Here is a gem I found recently, from our scholars of old.

It is reported that Ibrâhîm b. Adham (d162H) – Allâh have mercy on him – once passed through the market of Basrah. People gathered around him and asked: O Abû Ishâq, Allâh the Exalted says in his Book. ‘Call on me, I will answer your prayers’, but we have been calling on Him for a long time and He does not answer our prayers. [Ibrâhîm] replied, “O people of Basrah, your hearts have died in respect to ten things:

* First, you know Allâh but you do not give Him His rights;
* Second, you have read Allâh’s Book but you do not act by it;
* Third, you claim to love Allâh’s Messenger – Allâh’s peace and blessings be upon him – yet you abandon his Sunnah;
* Fourth, you claim to be enemies to Shaytân but you conform to [his ways];
* Fifth, you say you love Paradise yet you do not work for it;
* Sixth, you say you fear The Fire yet you put yourselves closer to it [by sinning];
* Seventh, you say death is true but you do not prepare for it;
* Eighth, you busy yourselves with the faults of others and disregard your own;
* Ninth, you consume the favors of your Lord but are not grateful for them; and
* Tenth, you bury your dead but take no lesson from them.”
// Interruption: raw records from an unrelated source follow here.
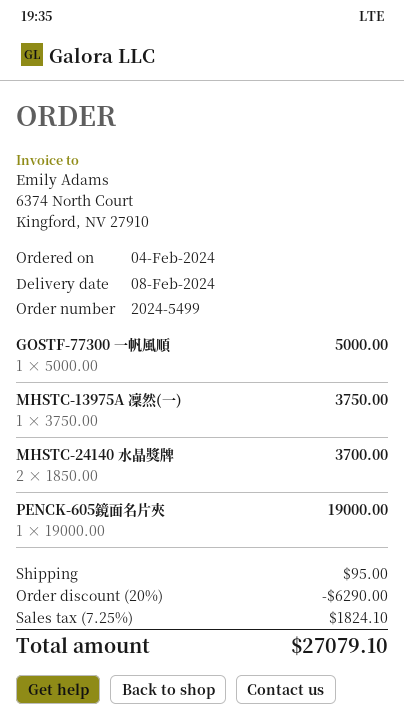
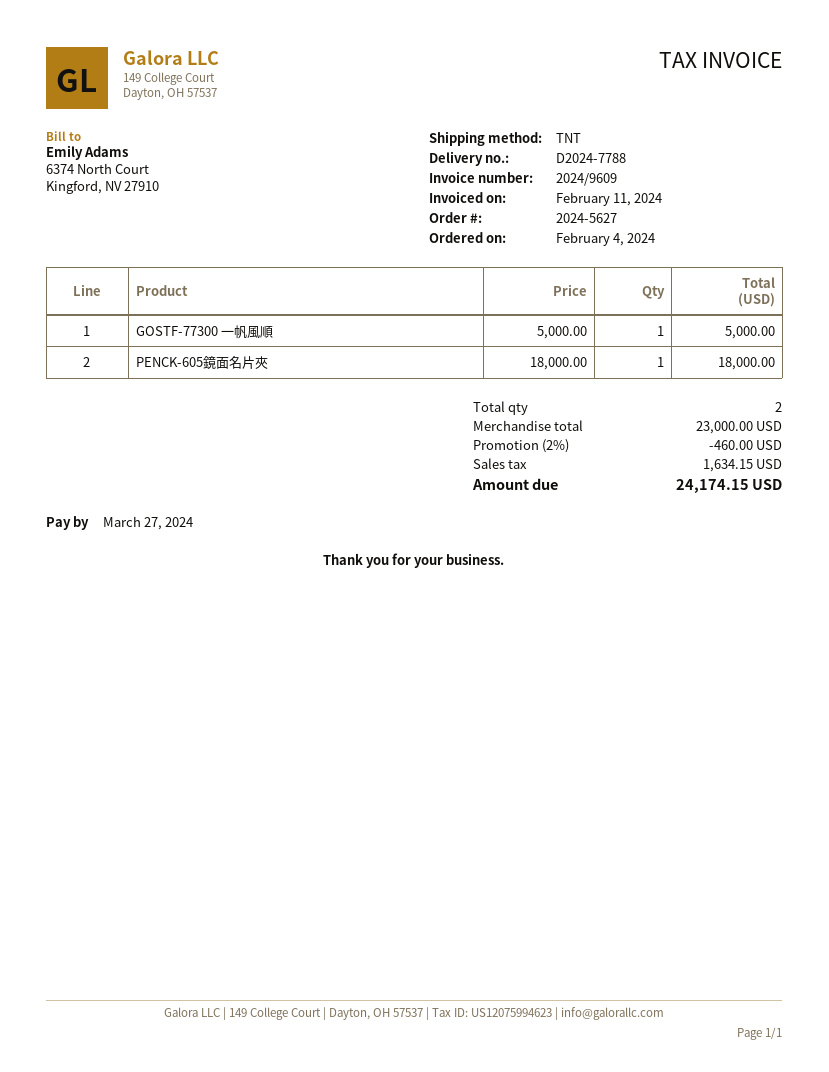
order number: 2024-5499 -> 2024-5627
MHSTC-13975A 凜然(一): 1 x 3750.00 = 3750.00 -> none
MHSTC-24140 水晶獎牌: 2 x 1850.00 = 3700.00 -> none
PENCK-605鏡面名片夾: 1 x 19000.00 = 19000.00 -> 1 x 18000.00 = 18000.00
discount: 20% = 6290.00 -> 2% = 460.00
shipping: 95.00 -> none
tax: 1824.10 -> 1634.15
total: 27079.10 -> 24174.15

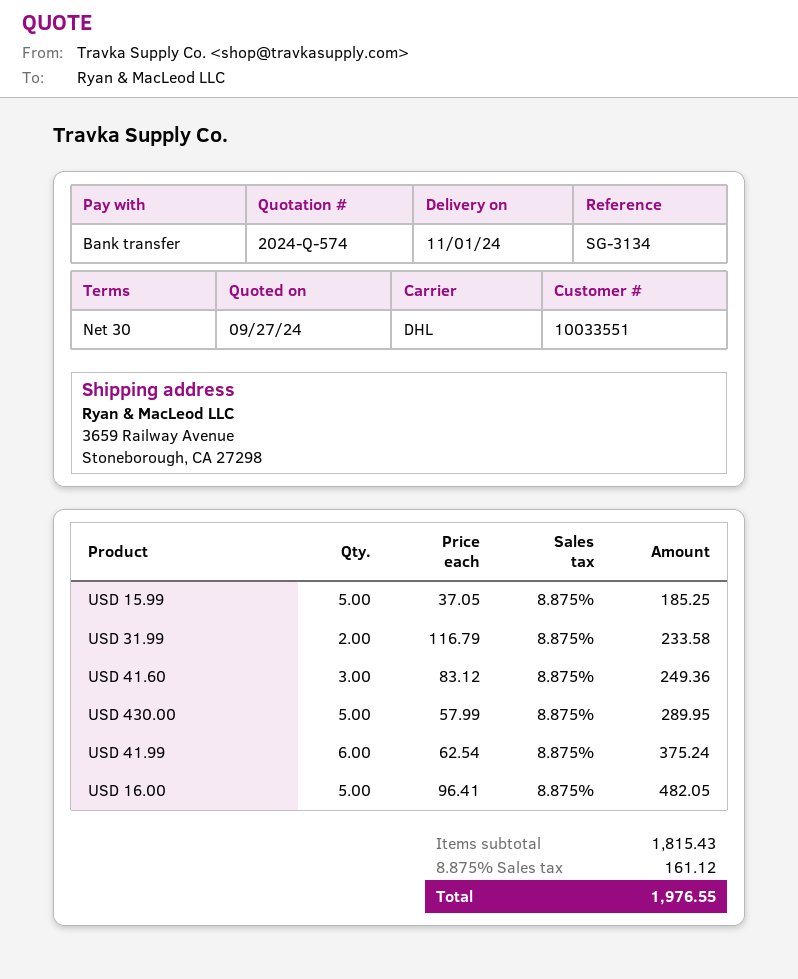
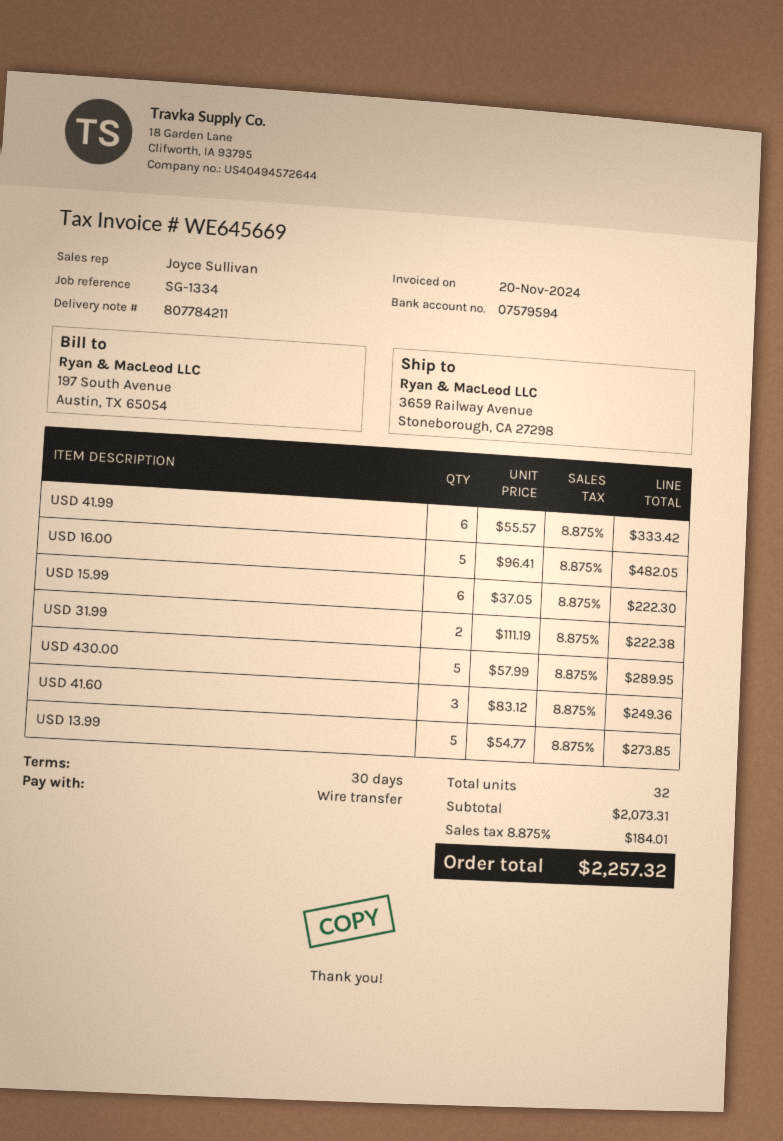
reference: SG-3134 -> SG-1334
USD 15.99: 5 x 37.05 = 185.25 -> 6 x 37.05 = 222.30
USD 31.99: 2 x 116.79 = 233.58 -> 2 x 111.19 = 222.38
USD 41.99: 6 x 62.54 = 375.24 -> 6 x 55.57 = 333.42
USD 13.99: none -> 5 x 54.77 = 273.85
subtotal: 1815.43 -> 2073.31
tax: 8.875% = 161.12 -> 8.875% = 184.01
total: 1976.55 -> 2257.32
Abû Nu’aym, Hilyah Al-Awliyâ’ 8: 15, 16.

I can’t vouche for the reliability of it, but the advice certainly makes perfect sense. And I think it is very topical as well. There is much going on in the Muslim world today…I understand its an over simplification to say that this is due to the Muslims leaving Islam.. but there certainly is a lot of truth in saying so as well. God is The Most Just and treats no one unjustly. As those belonging to a great scholarly tradition, well can we lament what we have lost. But then again the above incident took place at the most 150 years after the death of the prophet (peace be upon him). So this is an indication of how easy it is to stray.

Therefore a constant reminder to be humble is an essential. If it is hard to do, just think of how little you know of how you are thinking.. and it will be easy!